Ideally, coaching is a three-way partnership among the coach, the
individual being coached, and the organization - in which all involved
agree on reasonable expectations and specific outcomes. To deliver the
best return on investment, effective coaching must be as much concerned
with the organization's goals and strategic objectives as it is with the
individual's growth and development.
The Coaching Connection presents a useful framework for creating
a coaching culture throughout your organization whether you're a
coach-at-large, a mentor, an onboarding specialist, a career coach, a
manager in an advisory/guidance role, or even an individual being
coached. You will become expert in Contextual Coaching, a methodology
that can help align what individuals do best with what organizations
need most, ensuring a win-win for all involved.

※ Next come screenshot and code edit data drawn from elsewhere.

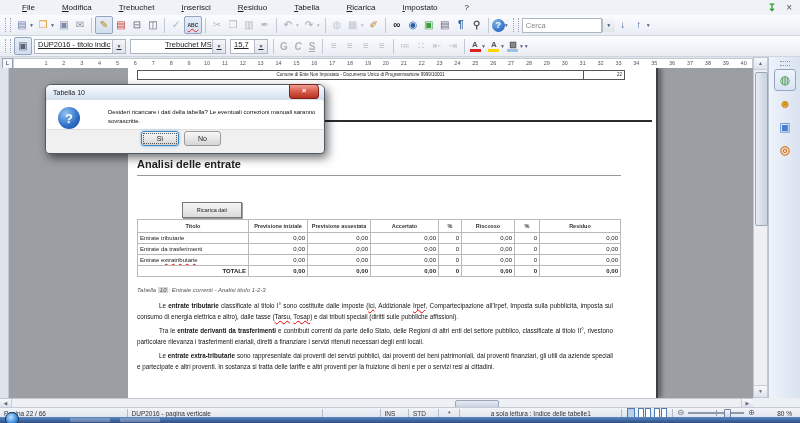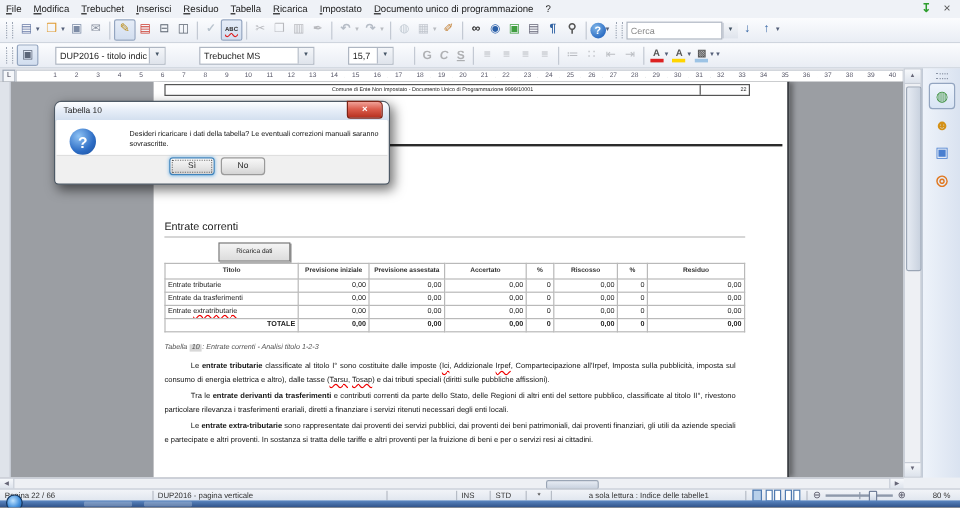--- a/index.html
+++ b/index.html
@@ -1,21 +1,21 @@
 <!DOCTYPE html>
 <html><head>
 <meta charset="utf-8">
 <style>
   html,body{margin:0;padding:0;background:#555;}
   #app{position:relative;width:800px;height:423px;overflow:hidden;background:#eceff4;
        font-family:"Liberation Sans",sans-serif;color:#1a1a1a;-webkit-font-smoothing:antialiased;}
   
   #menubar{position:absolute;left:0;top:0;width:800px;height:15px;background:#eff2f7;
            border-bottom:1px solid #dde1e8;display:flex;align-items:center;font-size:8px;}
-  .menu-item{display:inline-block;padding:1px 5px;color:#1a1a1a;white-space:nowrap;}
+  .menu-item{display:inline-block;padding:1px 5px;color:#1a1a1a;white-space:nowrap;margin-left:17px;}
   .menu-item::first-letter{text-decoration:underline;}
   #menubar-right{margin-left:auto;display:flex;align-items:center;gap:10px;padding-right:8px;}
   [data-name="update-available-icon"]{color:#2e9e2e;font-size:10px;font-weight:bold;line-height:10px;}
   [data-name="close-document-icon"]{color:#555;font-size:10px;line-height:10px;}
   
   .toolbar{position:absolute;left:0;width:800px;height:21px;display:flex;align-items:center;
            background:linear-gradient(#fbfcfe,#e9edf4);border-bottom:1px solid #cfd5de;padding-left:2px;box-sizing:border-box;}
   #toolbar1{top:15px;} #toolbar2{top:36px;}
   .grip{width:4px;height:14px;margin:0 3px;border-left:1px dotted #9aa3b2;border-right:1px dotted #9aa3b2;}
   .tbi{width:16px;height:16px;display:flex;align-items:center;justify-content:center;
@@ -44,22 +44,22 @@
   [data-name="navigator-icon"]{color:#2a5fa8;}
   [data-name="gallery-icon"]{color:#3f9e3f;}
   [data-name="data-sources-icon"]{color:#667;}
   [data-name="formatting-marks-icon"]{color:#3465a4;font-weight:bold;}
   [data-name="zoom-icon"]{color:#555;font-weight:bold;}
   [data-name="help-icon"]{background:radial-gradient(circle at 35% 30%,#7db4e8,#2f6fc4 70%);color:#fff;
       border-radius:50%;width:13px;height:13px;font-size:9px;font-weight:bold;}
   .searchbox{width:72px;height:13px;border:1px solid #aeb6c2;font-size:7.5px;color:#888;
       padding:0 3px;background:#fff;font-family:"Liberation Sans",sans-serif;}
   [data-name="find-next-icon"],[data-name="find-previous-icon"]{color:#3465a4;font-weight:bold;}
-  .combo{height:15px;background:#fff;border:1px solid #aeb6c2;display:flex;align-items:center;
-      font-size:7.5px;color:#222;margin:0 14px;box-sizing:border-box;}
+  .combo{height:15px;background:#fff;border:1px solid #aeb6c2;display:flex;align-items:flex-start;
+      font-size:7.5px;color:#222;margin:0 2px;box-sizing:border-box;text-decoration:underline;}
   .cval{padding:0 3px;white-space:nowrap;overflow:hidden;flex:1;}
   .cbtn{width:12px;height:100%;background:linear-gradient(#f4f6f9,#dfe4ec);border-left:1px solid #b6bdc9;
       display:flex;align-items:center;justify-content:center;font-size:5px;color:#456;flex:0 0 auto;}
   .fmt{font-size:10px;font-weight:bold;color:#444;width:14px;text-align:center;}
   .fmt.i{font-style:italic;} .fmt.u{text-decoration:underline;}
   .colorbtn{width:14px;height:14px;display:flex;flex-direction:column;align-items:center;justify-content:center;
       font-size:8px;font-weight:bold;color:#555;}
   .colorbar{width:11px;height:3px;margin-top:0px;}
   
   #ruler-row{position:absolute;left:0;top:57px;width:753px;height:11px;background:#dfe3ea;}
@@ -180,21 +180,20 @@
     <div style="display:flex;align-items:center;">
 
     <span class="menu-item" data-name="menu-item">File</span>
         <span class="menu-item" data-name="menu-item">Modifica</span>
         <span class="menu-item" data-name="menu-item">Trebuchet</span>
         <span class="menu-item" data-name="menu-item">Inserisci</span>
         <span class="menu-item" data-name="menu-item">Residuo</span>
         <span class="menu-item" data-name="menu-item">Tabella</span>
         <span class="menu-item" data-name="menu-item">Ricarica</span>
         <span class="menu-item" data-name="menu-item">Impostato</span>
-        <span class="menu-item" data-name="menu-item">Documento unico di programmazione</span>
         <span class="menu-item" data-name="menu-item">?</span>
       </div>
     <div id="menubar-right" data-name="menubar-right">
       <span data-name="update-available-icon">↧</span>
       <span data-name="close-document-icon">×</span>
     </div>
   </div>
 
   <div id="toolbar1" class="toolbar" data-name="standard-toolbar">
     <span class="grip" data-name="toolbar-grip"></span>
@@ -245,21 +244,21 @@
     <span class="caret" data-name="toolbar-overflow-icon">▼</span>
   </div>
 
   <div id="toolbar2" class="toolbar" data-name="formatting-toolbar">
     <span class="grip" data-name="toolbar-grip"></span>
     <span class="tbi boxed" data-name="style-presets-icon">▣</span>
     <div class="combo" style="width:92px;" data-name="paragraph-style-combo">
       <span class="cval" data-name="paragraph-style-value">DUP2016 - titolo indic</span>
       <span class="cbtn" data-name="combo-caret">▼</span>
     </div>
-    <div class="combo" style="width:96px;" data-name="font-name-combo">
+    <div class="combo" style="width:96px;padding-left:31px;" data-name="font-name-combo">
       <span class="cval" data-name="font-name-value">Trebuchet MS</span>
       <span class="cbtn" data-name="combo-caret">▼</span>
     </div>
     <div class="combo" style="width:38px;" data-name="font-size-combo">
       <span class="cval" data-name="font-size-value">15,7</span>
       <span class="cbtn" data-name="combo-caret">▼</span>
     </div>
     <span class="sep" data-name="toolbar-separator"></span>
     <span class="fmt dis" data-name="bold-icon">G</span>
     <span class="fmt i dis" data-name="italic-icon">C</span>
@@ -343,21 +342,21 @@
   </div>
 
   <div id="docarea" data-name="document-area">
     <div id="leftstrip" data-name="left-panel-strip"></div>
     <div id="page" data-name="document-page">
       <div id="page-header" data-name="page-header">
         <span class="ph-text" data-name="page-header-text">Comune di Ente Non Impostato - Documento Unico di Programmazione 9999/10001</span>
         <span class="ph-num" data-name="page-header-number">22</span>
       </div>
       <div id="prev-table-line" data-name="previous-table-border"></div>
-      <div id="doc-subheading" data-name="subsection-heading">Entrate correnti</div>
+      <div id="doc-heading" data-name="section-heading">Analisi delle entrate</div>
       <div id="reload-btn" data-name="reload-data-button">Ricarica dati</div>
 
       <table class="dtable" data-name="entrate-table">
         <colgroup>
           <col style="width:111px">
             <col style="width:59px">
             <col style="width:63px">
             <col style="width:68px">
           <col style="width:23px">
             <col style="width:53px">

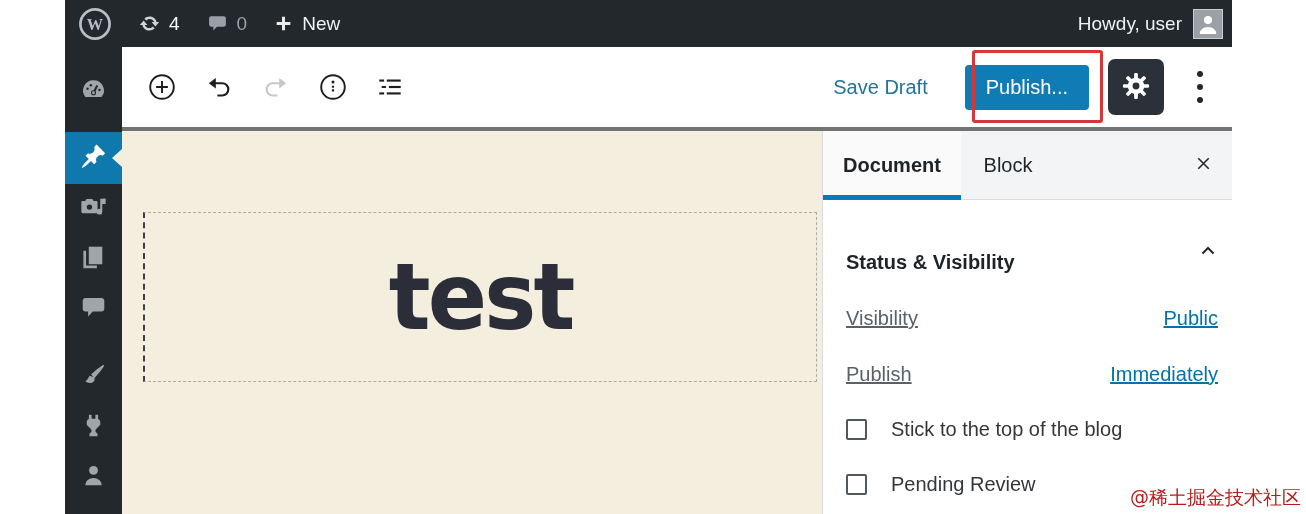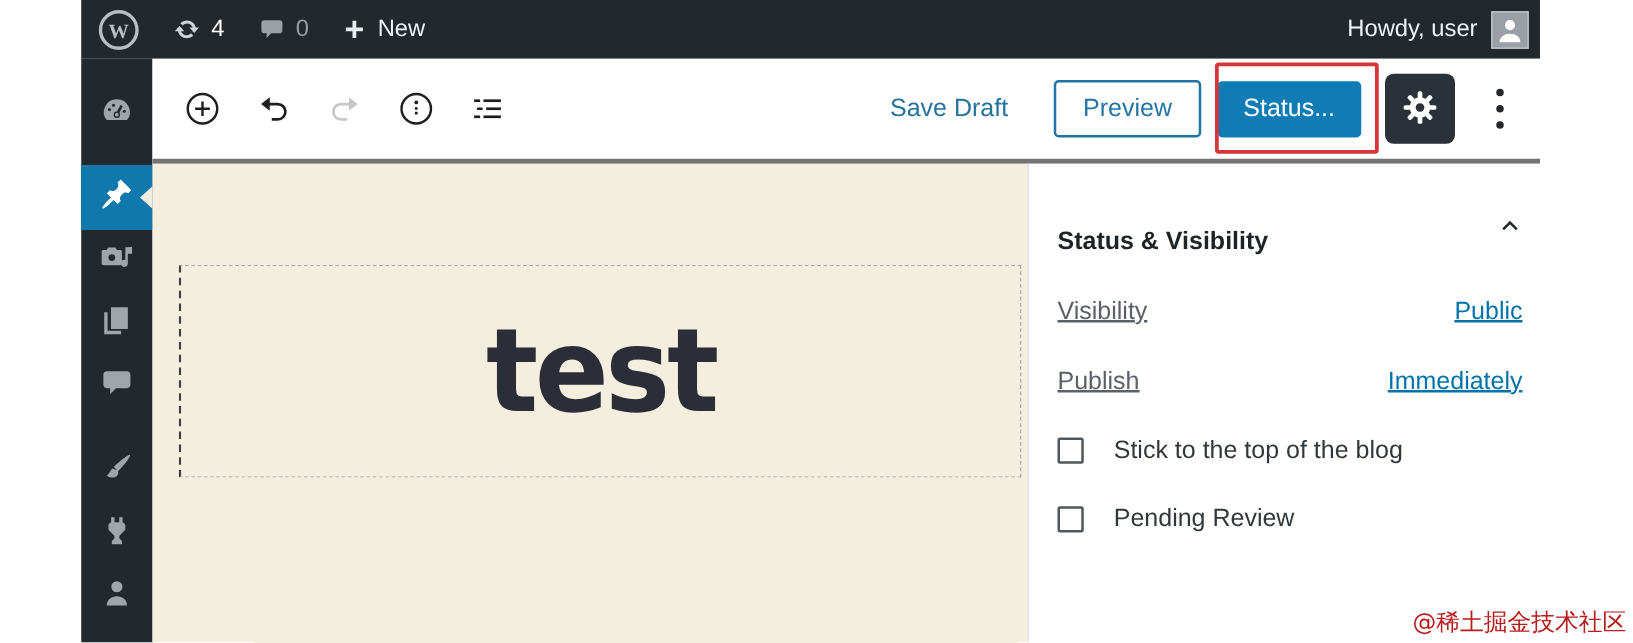--- a/index.html
+++ b/index.html
@@ -232,22 +232,21 @@
             <rect x="11" y="7" width="13" height="2"></rect>
             <rect x="6" y="13" width="4.5" height="2" rx="1"></rect>
             <rect x="13" y="13" width="11" height="2"></rect>
             <rect x="4" y="19" width="4.5" height="2"></rect>
             <rect x="11" y="19" width="13" height="2"></rect>
           </svg>
       </button>
     </div>
     <div class="tb-right">
       <button class="save-draft">Save Draft</button>
-      <button class="preview-btn">Preview</button>
-      <button class="publish-btn">Status...</button>
+      <button class="publish-btn">Publish...</button>
       <button class="gear-btn">
         <span>
           <svg viewBox="0 0 24 24" width="32" height="32">
               <g fill="#ffffff">
                 <circle cx="12" cy="12" r="6.2"></circle>
                 <rect x="10.6" y="2.2" width="2.8" height="19.6" rx="1"></rect>
                 <rect x="10.6" y="2.2" width="2.8" height="19.6" rx="1" transform="rotate(45 12 12)"></rect>
                 <rect x="10.6" y="2.2" width="2.8" height="19.6" rx="1" transform="rotate(90 12 12)"></rect>
                 <rect x="10.6" y="2.2" width="2.8" height="19.6" rx="1" transform="rotate(135 12 12)"></rect>
               </g>
@@ -265,20 +264,31 @@
 
   <div class="red-annotation"></div>
 
   <div class="canvas">
     <div class="title-block">
       <h1 class="post-title">test</h1>
     </div>
   </div>
 
   <div class="panel">
+    <div class="panel-header">
+      <button class="tab document">Document</button>
+      <button class="tab block">Block</button>
+      <button class="close-btn">
+        <span>
+          <svg width="19" height="19" viewBox="0 0 20 20">
+              <path d="M4.5 4.5l11 11M15.5 4.5l-11 11" stroke="#23282d" stroke-width="1.7"></path>
+            </svg>
+        </span>
+      </button>
+    </div>
     <div class="panel-body">
       <div class="section-head">
         <span class="section-title">Status &amp; Visibility</span>
         <span>
           <svg width="20" height="20" viewBox="0 0 20 20" fill="none">
               <path d="M4.5 12.5 10 7l5.5 5.5" stroke="#23282d" stroke-width="2"></path>
             </svg>
         </span>
       </div>
       <div class="prow">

Authors Gorrell and Hoover take you step-by-step through the process,
covering strategy, structure, culture, communication, talent systems and
solutions, as well as team dynamics and competencies. You will learn:
• The single key success factor underlying most positive outcomes in
coaching
• How to align coaching design and execution with organizational strategy
• A winning formula to address the three crucial ways individuals
enhance - or inhibit - alignment
• How to build a compelling case for an enterprise-wide coaching culture
• Methods for dealing with the difficult or recalcitrant coaching client
• Whether to use a consultant as a coach or train an employee
• How to apply a 360-degree assessment that covers the ten most
essential skills sets of well-balanced, effective leaders
If you are new to coaching, this book outlines the beginning of an
exciting journey. If you're an experienced coach, you are about to learn
and apply a new systemic model that aligns the growth and development
needs of the individual with the growth and development needs of the
organization. As the authors say, "Coaching is never only about the
organization nor is it about individuals in isolation. It is about all
of it, all of the time.?
Paul J. Gorrell, Ph.D., is the Managing Director of the Human
Capital Consulting practice at Partners in Human Resources International
(WeMakeTalentWork.com). He has 15 years of consulting experience
designing and implementing human capital strategies for middle market
and Fortune 500 organizations.
John Hoover, Ph.D., a former executive with the Walt Disney
Company and McGraw-Hill, is a thought leader on the power of
communication in the organi?zational change process. He also works for
Partners in Human Resources International, and is on the American
Management Association faculty.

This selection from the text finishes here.